Three things genuinely are identical across UK and EU:

  1. Microchip first, rabies second. Both require an ISO 11784/11785 microchip implanted before — or on the same day as — the primary rabies vaccination. A rabies shot given to an unchipped pet is invalid in both regimes. This is the rule that catches owners more than any other.
  2. 21-day immunity wait. Day 0 is the vaccination date. Day 21 is the earliest the pet can enter UK or EU. Some manufacturer vaccines specify a longer wait (often 30 days) — that supersedes the 21-day minimum.
  3. USDA-accredited vet + USDA endorsement. Same vet appointment process, same USDA endorsement office on the US side. The form the vet fills out is different (UK cert vs EU AHC), but the workflow is parallel.

What diverged at Brexit

Side-by-side diagram showing the UK and EU pet entry paths post-Brexit, with the key differences (cert type, approved airports, cabin rule, tapeworm, TRACES) highlighted as branching points.
Illustration: Pawvisa.

The certificate.The EU uses its Animal Health Certificate (AHC) — a multi-page form harmonised across all 27 member states plus Norway and Switzerland. The UK created its own post-Brexit cert that mirrors the EU AHC’s structure but isn’t accepted at EU borders, and vice versa.

Approved arrival airports.The UK shrank its non-EU pet arrival list to three airports: London Heathrow (LHR), London Gatwick (LGW), Edinburgh (EDI). The EU has dozens — each member state designates its own Border Control Posts. France has CDG, ORY, LYS, NCE, MRS, TLS, RUN. Germany has FRA, MUC, BER, HAM, HAJ, CGN. Look up your specific EU destination’s BCP list before booking.

Cabin pets. The UK prohibits pets in cabin or as checked baggage — every pet must arrive as live-animal manifest cargo. The EU has no such blanket rule; some carriers operate cabin-pet routes into EU airports (regulation varies by country and aircraft). See our UK cargo-only article for the full breakdown.

Tapeworm treatment. Five EU/EFTA destinations require a vet-administered tapeworm pill (praziquantel) 24–120 hours before arrival: Finland, Ireland, Malta, Norway, and Northern Ireland. Great Britain dropped the post-Brexit equivalent in 2022. See our EU tapeworm article for the full mechanics.

TRACES NT pre-notification.EU bound pets need their vet to pre-notify the destination Border Control Post via the TRACES NT system (1 working day lead time minimum). The UK doesn’t use TRACES — HARC pre-check at Heathrow is an optional service, not a required pre-notification.

The Northern Ireland exception

Politically NI is UK. Regulatorily, for pets, NI is on EU rules under the Windsor Framework. A pet entering Belfast from the US needs an EU AHC, not a UK cert. A dog entering NI needs the tapeworm treatment (same as Ireland and the other four). NI airports designated as EU BCPs are limited — in practice many NI-bound arrivals route via Dublin or continental EU hubs.

The full NI breakdown lives in our Northern Ireland article. The short version: if you’re flying into Belfast, treat it as an EU trip, not a UK trip.

The transit trap nobody warns about

If you’re booked LAX → Frankfurt → London, you’re transiting EU territory en route to the UK. Some EU member states require an EU transit health certificate for the layover — even if you don’t clear customs in Frankfurt. This is in addition to the UK arrival cert.
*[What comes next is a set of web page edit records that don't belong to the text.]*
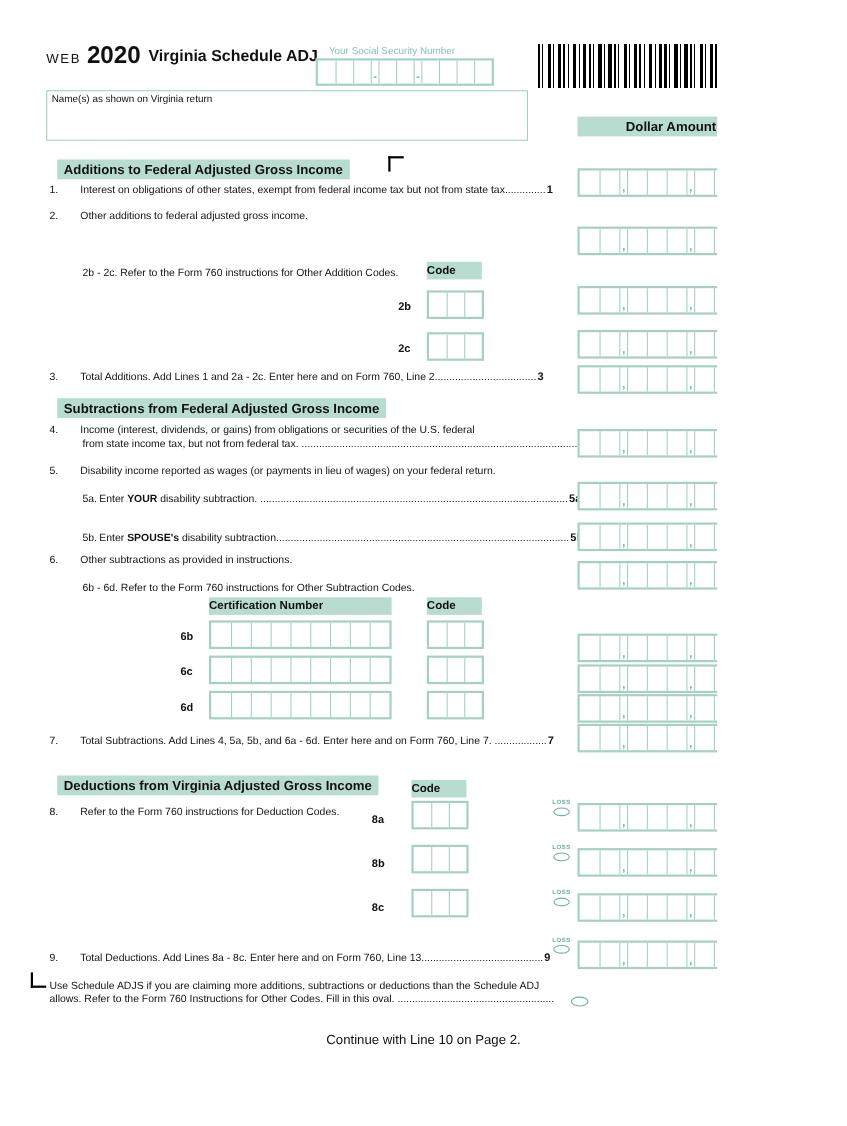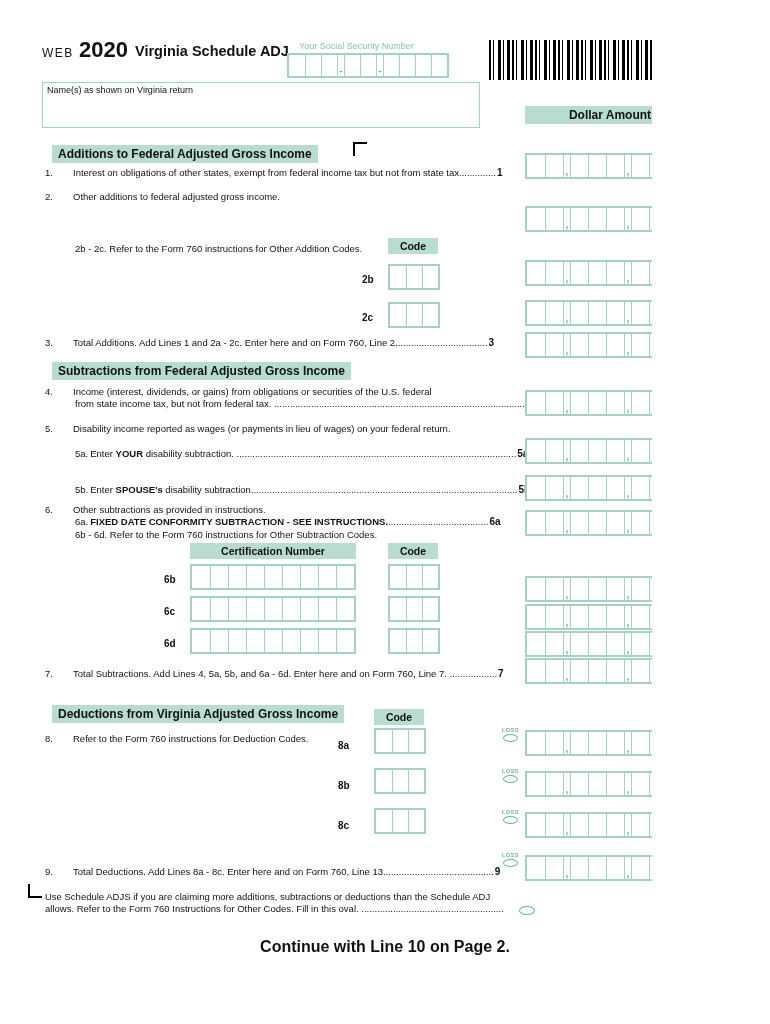"Code" .mini-h { text-align: center -> none }
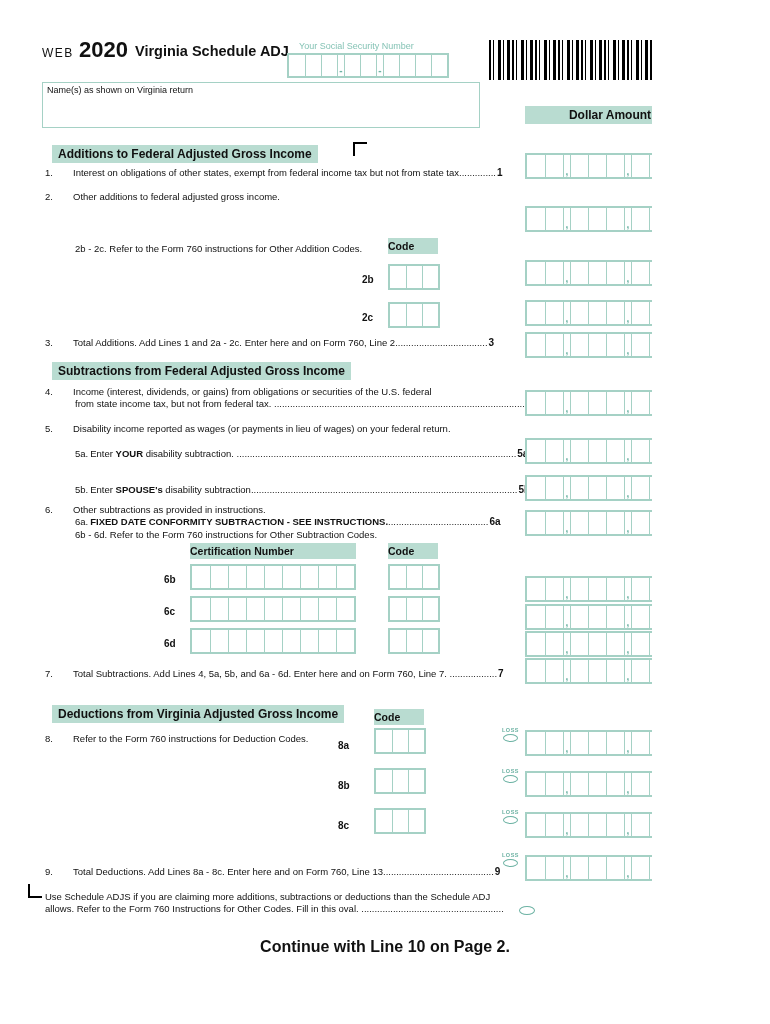"6a. FIXED DATE CONFORMITY SUBTRACTION" div.fline { html: <div> <span>6a.</span><b>FIXED DATE CONFORMITY SUBTRACTION - SEE INSTRUCTIONS.</b><span>......................................</span><b>6a</b> </div> -> none }
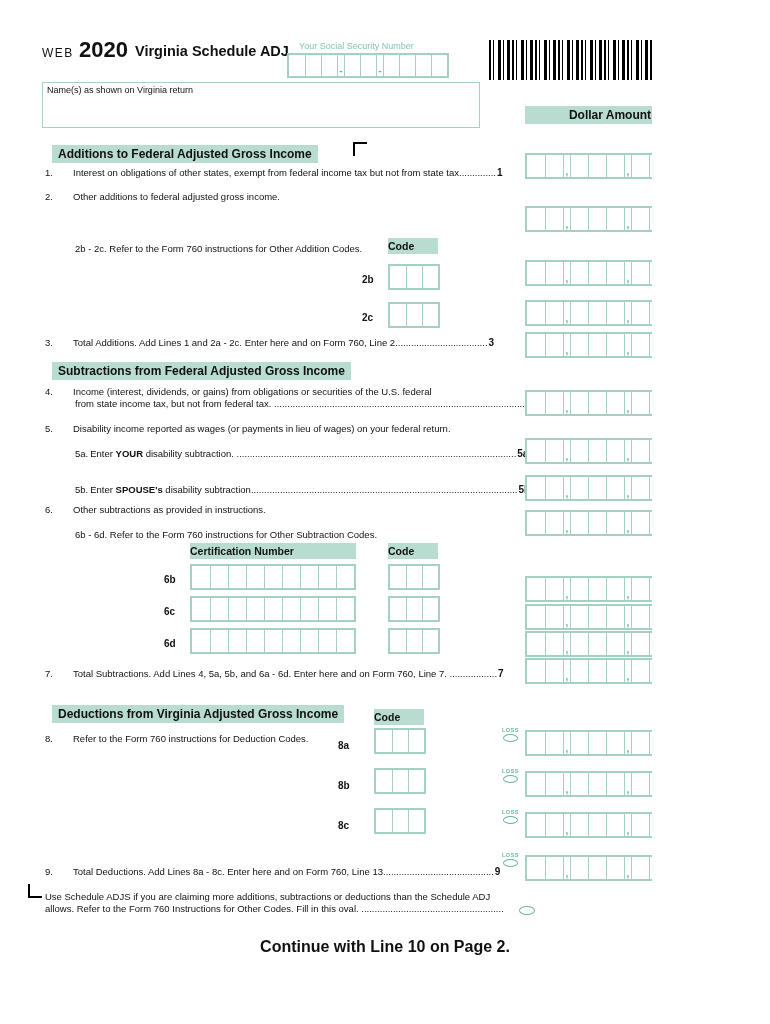"Continue with Line 10 on" .continue { font-size: 16px -> 12px; font-weight: bold -> normal }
In practice this catches owners on multi-stop bookings. The clean LA → UK paths are direct cargo (United, Lufthansa Cargo via FRA but with through-paperwork, Virgin, BA IAG Cargo) — not “fly cheap to Frankfurt then connect on a separate ticket.”
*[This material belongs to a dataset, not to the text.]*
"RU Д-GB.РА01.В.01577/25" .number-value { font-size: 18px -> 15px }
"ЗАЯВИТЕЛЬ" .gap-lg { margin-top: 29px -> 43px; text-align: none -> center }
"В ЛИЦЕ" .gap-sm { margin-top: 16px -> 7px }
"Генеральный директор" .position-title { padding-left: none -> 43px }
For an EU final destination, transit through another EU country en route is usually fine on a single AHC — but always verify with the specific BCP your pet arrives at.
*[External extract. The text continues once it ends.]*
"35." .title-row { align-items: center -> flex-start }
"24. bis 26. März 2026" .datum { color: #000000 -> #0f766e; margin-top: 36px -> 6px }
How to decide which set applies to you

Three questions:

  1. Is your final destination Great Britain (England / Scotland / Wales)? → UK cert.
  2. Is it Northern Ireland? → EU AHC + tapeworm.
  3. Is it any EU member state, Norway, or Switzerland? → EU AHC + check for tapeworm if FI / IE / MT / NO.

The mistake to avoid: assuming the UK cert “covers Europe” or that the EU AHC works for arrivals into LHR. They’re separate paperwork regimes. If you book a UK destination on EU paperwork (or vice versa), the cert won’t clear inspection.